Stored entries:
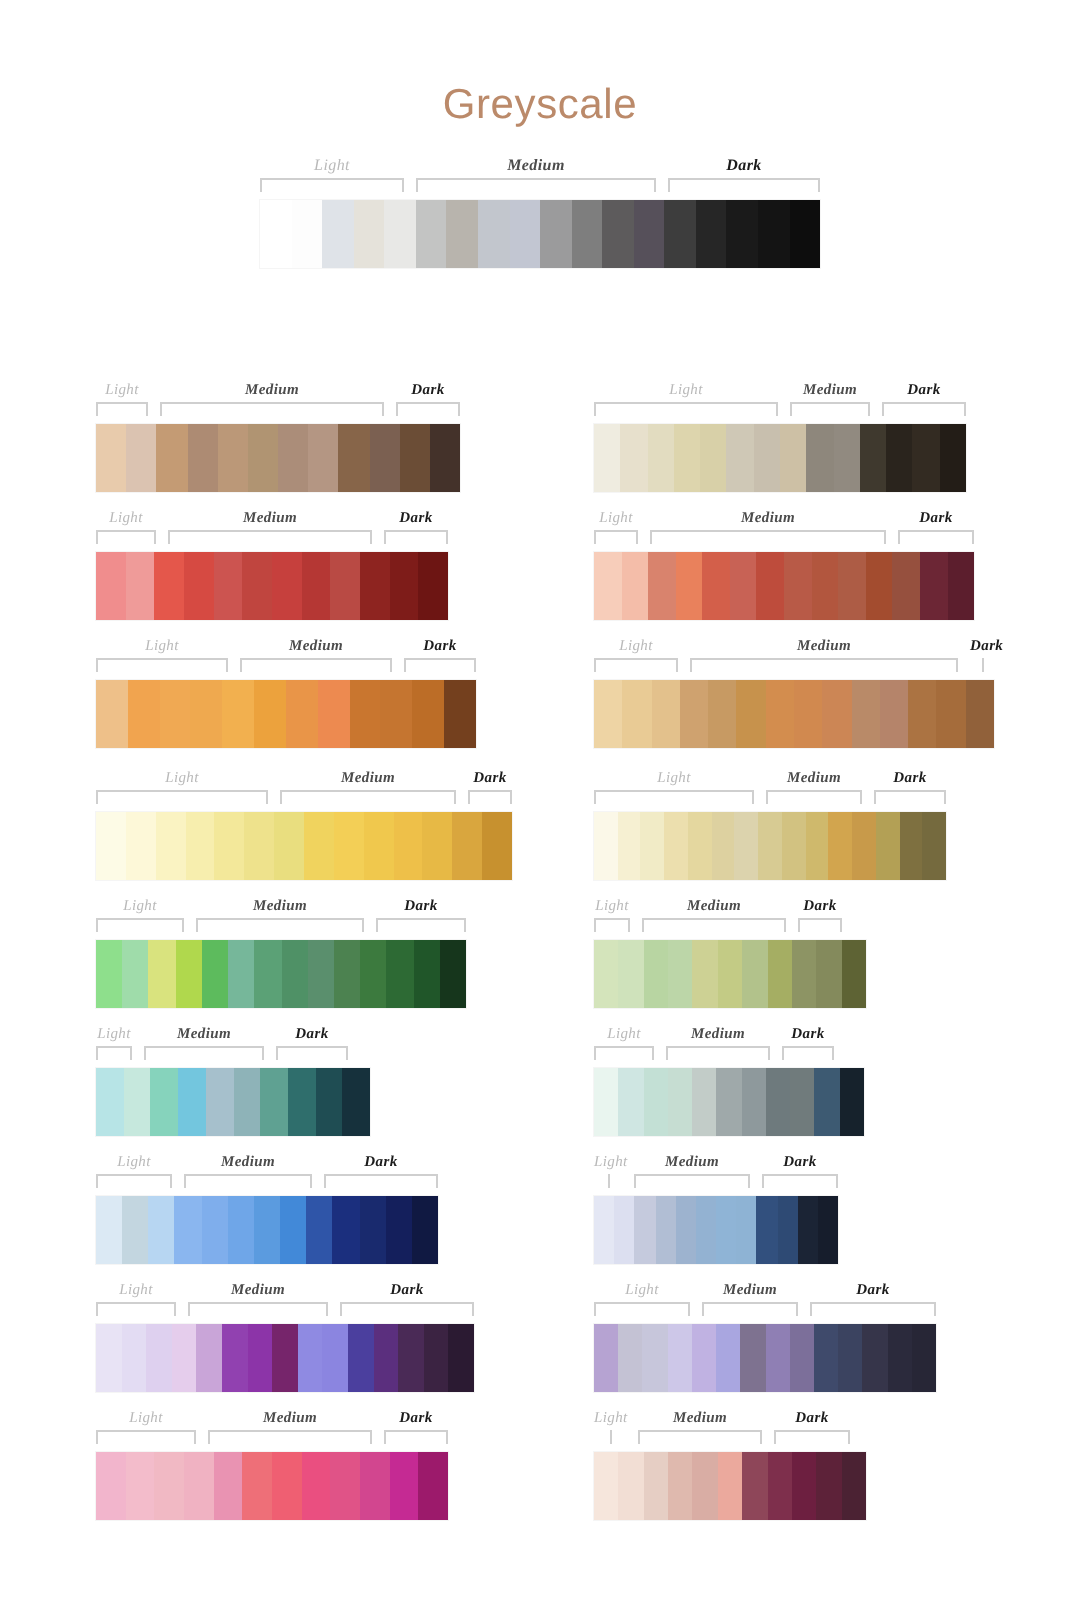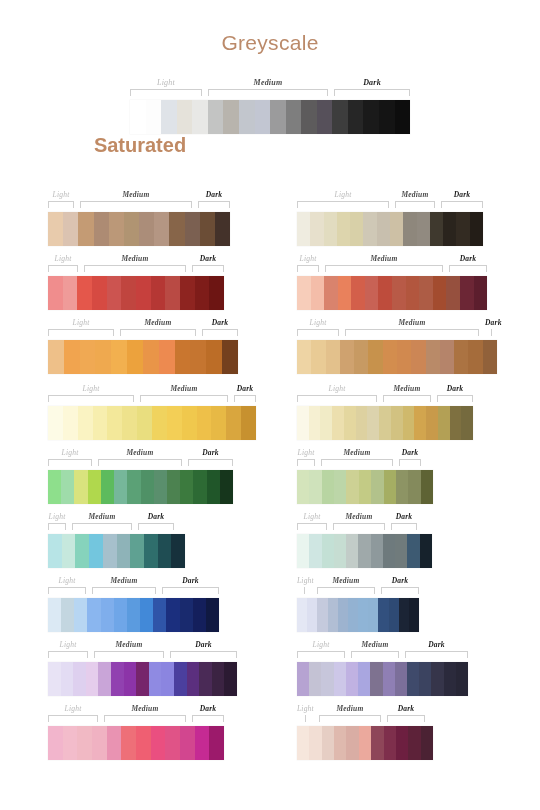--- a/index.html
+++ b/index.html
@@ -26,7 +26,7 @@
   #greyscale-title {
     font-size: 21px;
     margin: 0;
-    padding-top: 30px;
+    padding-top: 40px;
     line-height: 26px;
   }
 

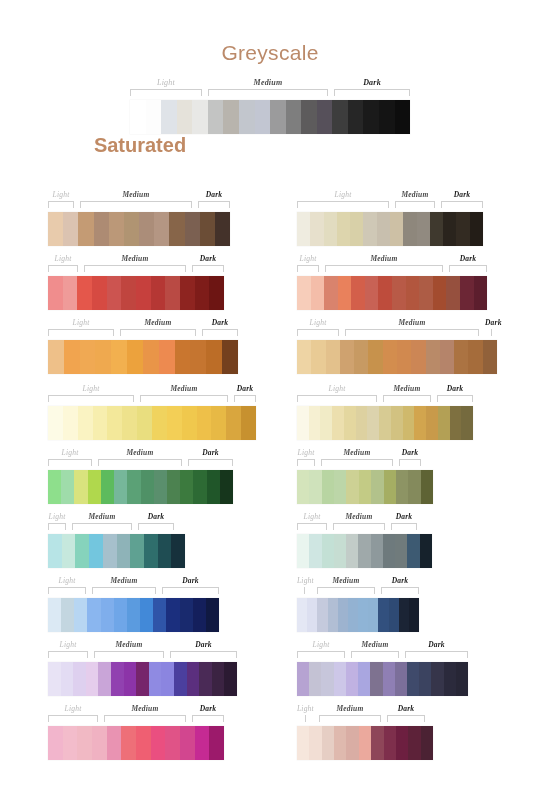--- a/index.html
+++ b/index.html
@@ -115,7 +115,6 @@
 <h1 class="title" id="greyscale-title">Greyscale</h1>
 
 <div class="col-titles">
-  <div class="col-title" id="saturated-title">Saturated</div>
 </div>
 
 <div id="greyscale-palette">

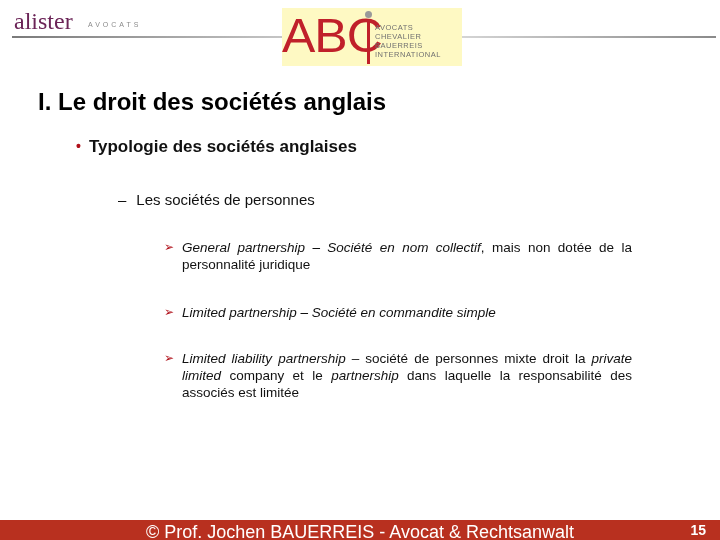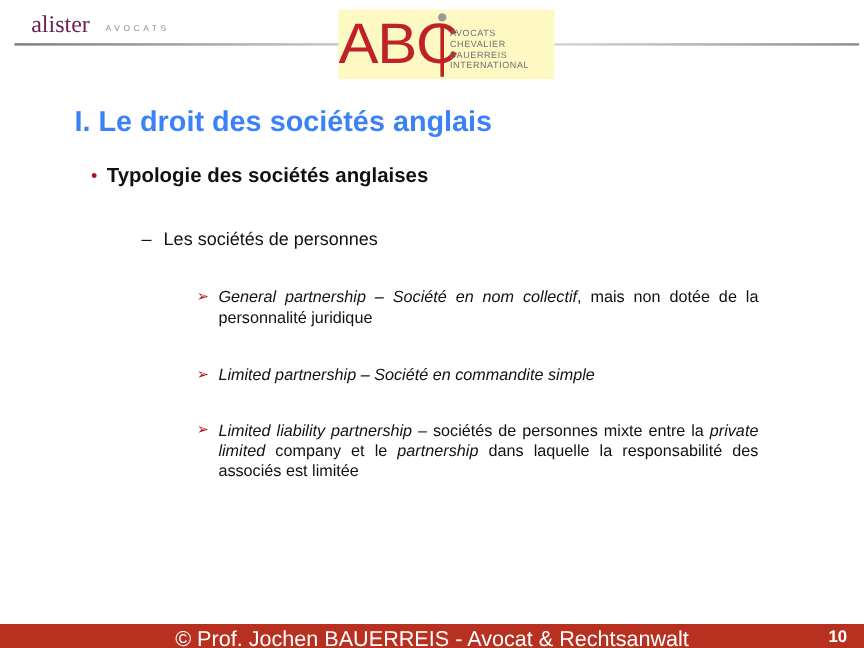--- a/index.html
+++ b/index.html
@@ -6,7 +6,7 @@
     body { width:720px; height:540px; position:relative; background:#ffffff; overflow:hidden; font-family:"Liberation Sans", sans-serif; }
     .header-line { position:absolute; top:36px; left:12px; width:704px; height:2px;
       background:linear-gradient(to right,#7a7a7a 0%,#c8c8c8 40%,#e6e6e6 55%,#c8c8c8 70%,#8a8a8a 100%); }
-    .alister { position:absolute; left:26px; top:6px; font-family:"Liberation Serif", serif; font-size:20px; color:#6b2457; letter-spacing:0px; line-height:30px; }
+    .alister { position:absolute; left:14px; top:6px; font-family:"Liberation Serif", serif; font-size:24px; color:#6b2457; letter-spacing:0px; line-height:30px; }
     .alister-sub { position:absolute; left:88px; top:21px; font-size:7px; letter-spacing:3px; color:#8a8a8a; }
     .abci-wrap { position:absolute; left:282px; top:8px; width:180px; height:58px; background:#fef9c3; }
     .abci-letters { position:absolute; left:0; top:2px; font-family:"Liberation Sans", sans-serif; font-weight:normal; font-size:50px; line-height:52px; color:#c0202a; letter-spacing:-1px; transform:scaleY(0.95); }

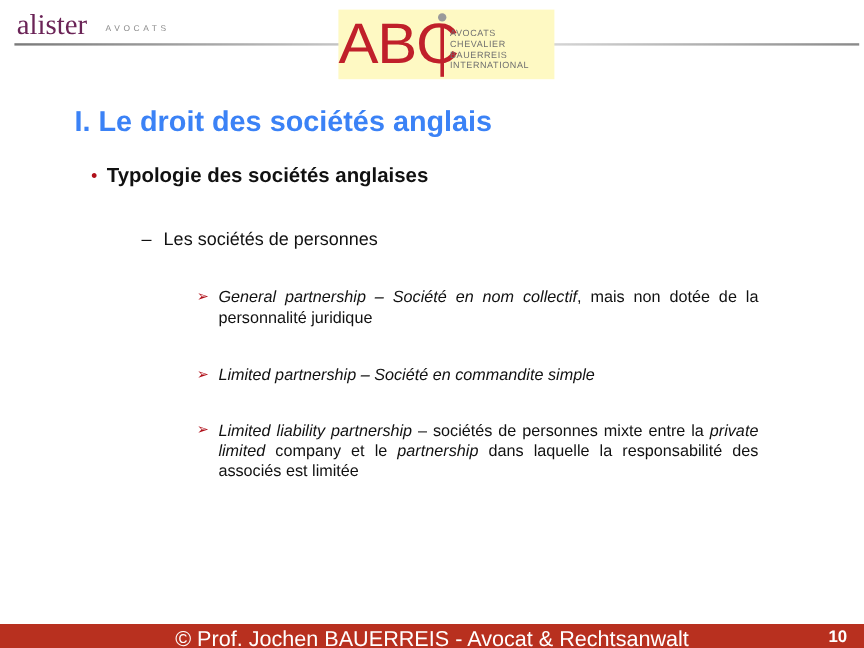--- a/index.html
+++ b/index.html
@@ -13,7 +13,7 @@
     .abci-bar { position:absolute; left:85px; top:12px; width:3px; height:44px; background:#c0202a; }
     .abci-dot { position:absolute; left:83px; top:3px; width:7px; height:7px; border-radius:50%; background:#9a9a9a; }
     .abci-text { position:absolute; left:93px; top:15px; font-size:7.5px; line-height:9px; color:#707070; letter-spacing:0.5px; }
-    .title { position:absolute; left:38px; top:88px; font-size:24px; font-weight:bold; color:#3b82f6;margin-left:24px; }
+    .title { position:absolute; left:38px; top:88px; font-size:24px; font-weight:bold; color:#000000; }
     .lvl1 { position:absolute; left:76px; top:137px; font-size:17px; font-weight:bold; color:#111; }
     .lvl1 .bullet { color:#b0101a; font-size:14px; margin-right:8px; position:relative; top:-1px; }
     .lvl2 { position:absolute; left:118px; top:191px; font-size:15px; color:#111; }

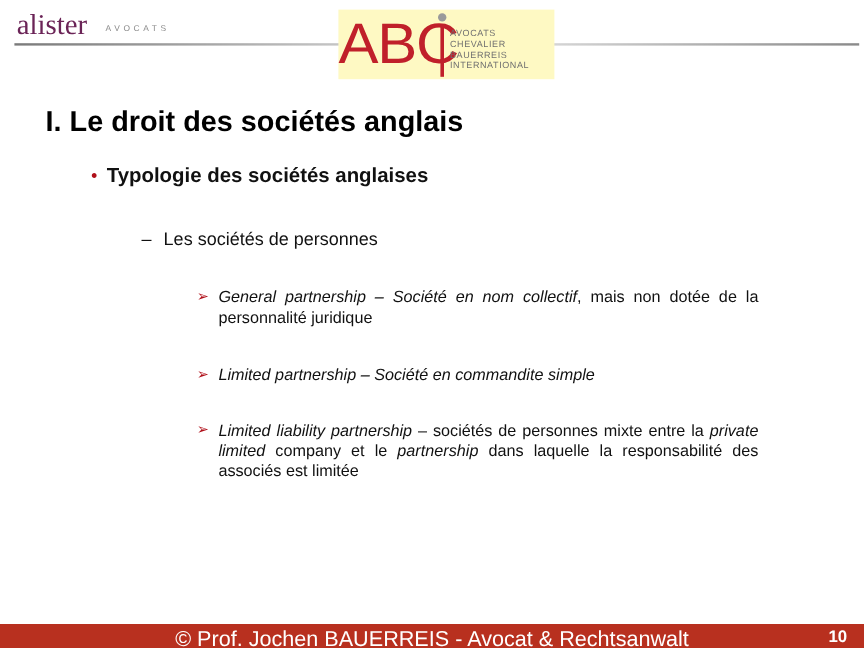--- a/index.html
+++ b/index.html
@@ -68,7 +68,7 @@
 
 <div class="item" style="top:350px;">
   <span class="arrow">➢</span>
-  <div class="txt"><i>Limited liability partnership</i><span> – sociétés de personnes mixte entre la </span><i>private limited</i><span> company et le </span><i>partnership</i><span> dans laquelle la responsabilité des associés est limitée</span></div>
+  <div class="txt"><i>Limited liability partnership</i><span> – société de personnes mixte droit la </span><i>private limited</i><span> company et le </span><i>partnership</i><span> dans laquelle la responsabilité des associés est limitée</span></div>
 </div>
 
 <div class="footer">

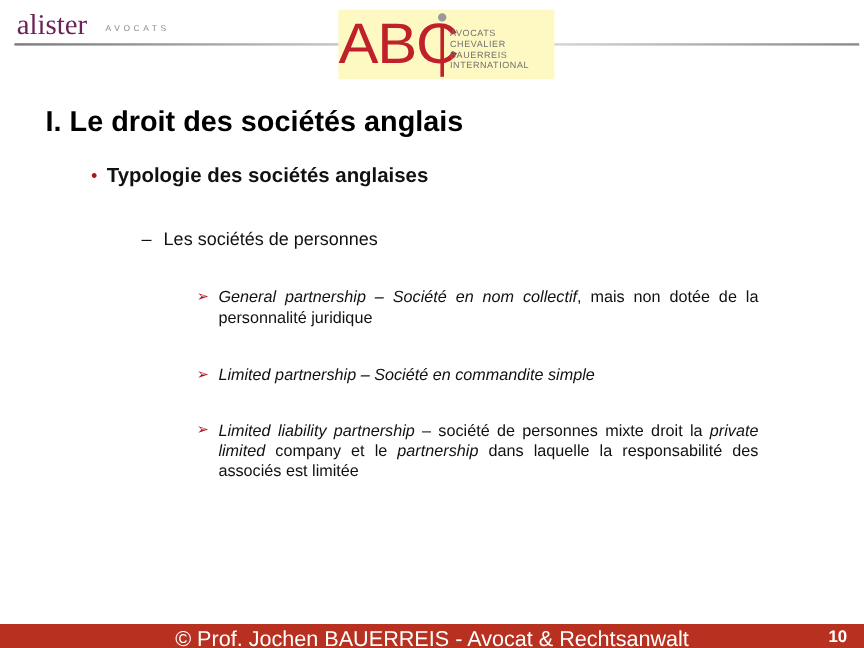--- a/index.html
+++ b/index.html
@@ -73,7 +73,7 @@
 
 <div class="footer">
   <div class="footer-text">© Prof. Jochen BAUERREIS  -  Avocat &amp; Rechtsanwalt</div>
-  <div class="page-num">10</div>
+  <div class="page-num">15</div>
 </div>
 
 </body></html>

** Required work **
Only the lines containing the string "text" are needed; pull them out of the records.

** Task solution **
     .abci-text { position:absolute; left:93px; top:15px; font-size:7.5px; line-height:9px; color:#707070; letter-spacing:0.5px; }
   <div class="footer-text">© Prof. Jochen BAUERREIS  -  Avocat &amp; Rechtsanwalt</div>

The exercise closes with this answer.